Fig. 7. For all conditions, 4–8 experiments were performed with at least five oocytes measured per condition. Oocytes were injected with 1 ng of cRNAs of each α, β and γ subunit of ENaC or with 0.2 ng of ROMK2 cRNA. About 12 h later, oocytes were co-injected with water, mVIT32 or mTC-1 cRNA, or treated with progesterone. Five hours later, electrophysiological measurements were made to test ion channel macroscopic currents (I_Na and I_K), endogenous Na,K-ATPase activity and membrane capacitance. (A) Effect of mVIT32 on ENaC and ROMK2 currents, on oocyte capacitance and on endogenous Na,K-ATPase activity. The absolute values for ENaC, ROMK2 and the endogenous Na,K-ATPase currents was 917 ± 297 nA, 475 ± 43 nA and 65 ± 10 nA, respectively. The absolute value of oocyte capacitance was 274 ± 21 nF. mVIT32 significantly decreases I_Na (lane 1 versus 2) with little effect on I_K (lane 3 versus 4). mVIT32 has no effect on endogenous Na,K-ATPase activity (lane 5 versus 6) and oocyte membrane capacitance (lane 7 versus 8). (B) Effect of mVIT32, mTC-1 and progesterone on ENaC current. mVIT32 (lane 2), mTC-1 (lane 3) and progesterone (lane 4) downregulate ENaC activity (lane 1). (C) U0126 and roscovitine inhibit the effect of mVIT32 on ENaC current. UO126 (lane 4) and roscovitine (lane 8) restore the sodium current downregulated by mVIT32 (lanes 3 and 7). *p < 0.05; **p < 0.001 (Student’s t-test).
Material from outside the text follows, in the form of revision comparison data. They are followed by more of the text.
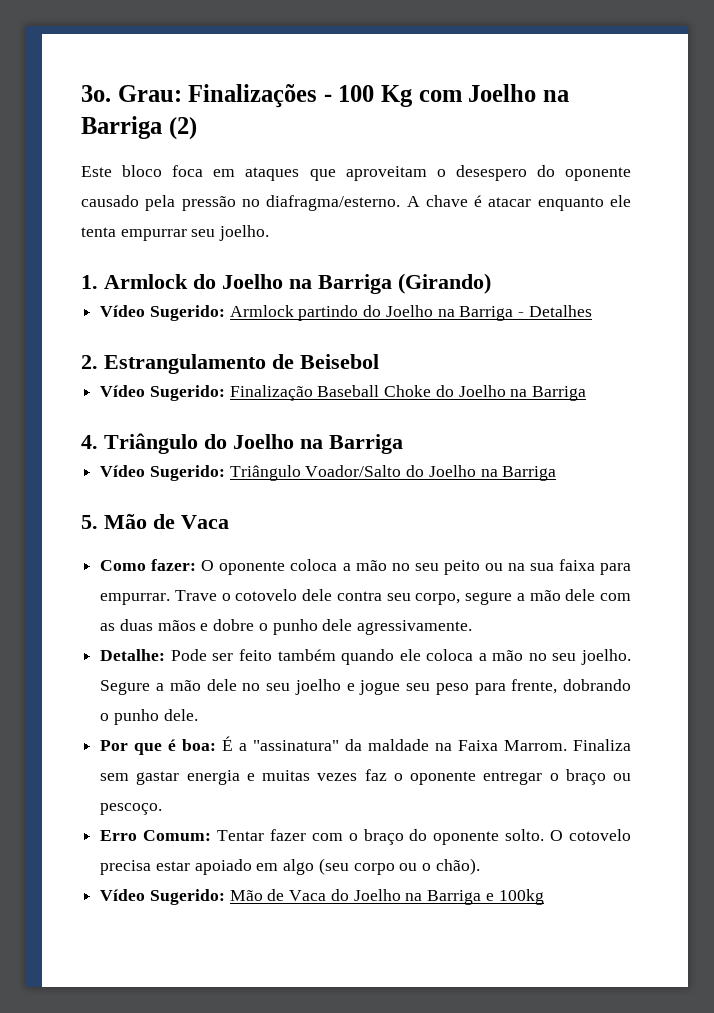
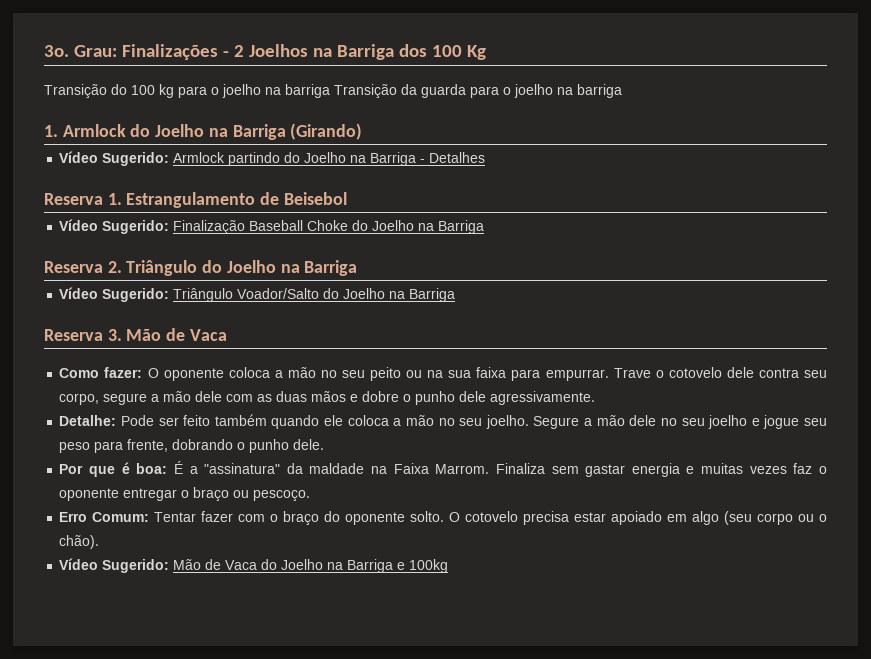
- Grau: Finalizações - 100 Kg com Joelho na Barriga (2)
- Este bloco foca em ataques que aproveitam o desespero do oponente causado pela pressão no diafragma/esterno. A chave é atacar enquanto ele tenta empurrar seu joelho.
+ Grau: Finalizações - 2 Joelhos na Barriga dos 100 Kg
+ Transição do 100 kg para o joelho na barriga Transição da guarda para o joelho na barriga
- 2. Estrangulamento de Beisebol
+ Reserva 1. Estrangulamento de Beisebol
- 4. Triângulo do Joelho na Barriga
+ Reserva 2. Triângulo do Joelho na Barriga
- 5. Mão de Vaca
+ Reserva 3. Mão de Vaca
Fig. 8. Effect of mVIT32 and progesterone on ENaC current and ENaC cell surface expression. Oocytes were injected with 2 ng of each α, β and γ subunit of ENaC cRNA. Twelve hours later, these oocytes were injected with 3 ng of mVIT32 cRNA or with the same volume of water, or treated with either 15 µM progesterone or ethanol (0.15%). Eight hours later, cell surface expression of ENaC was measured. I_Na was measured on the same oocytes 1 h after measurement of ENaC cell surface expression. In each group, ENaC cell surface expression and I_Na were measured on 30–36 oocytes. (A) Cell surface expression of ENaC. Neither progesterone nor mVIT32 affect cell surface expression of ENaC. (B) ENaC current. I_Na was significantly decreased under progesterone and mVIT32 effects. (C) I_Na:ENaC cell surface expression ratio. This ratio is proportional to the total channel open probability and is significantly decreased by progesterone and mVIT32. NS, not significant; *p < 0.05; **p < 0.001 (Student’s t-test).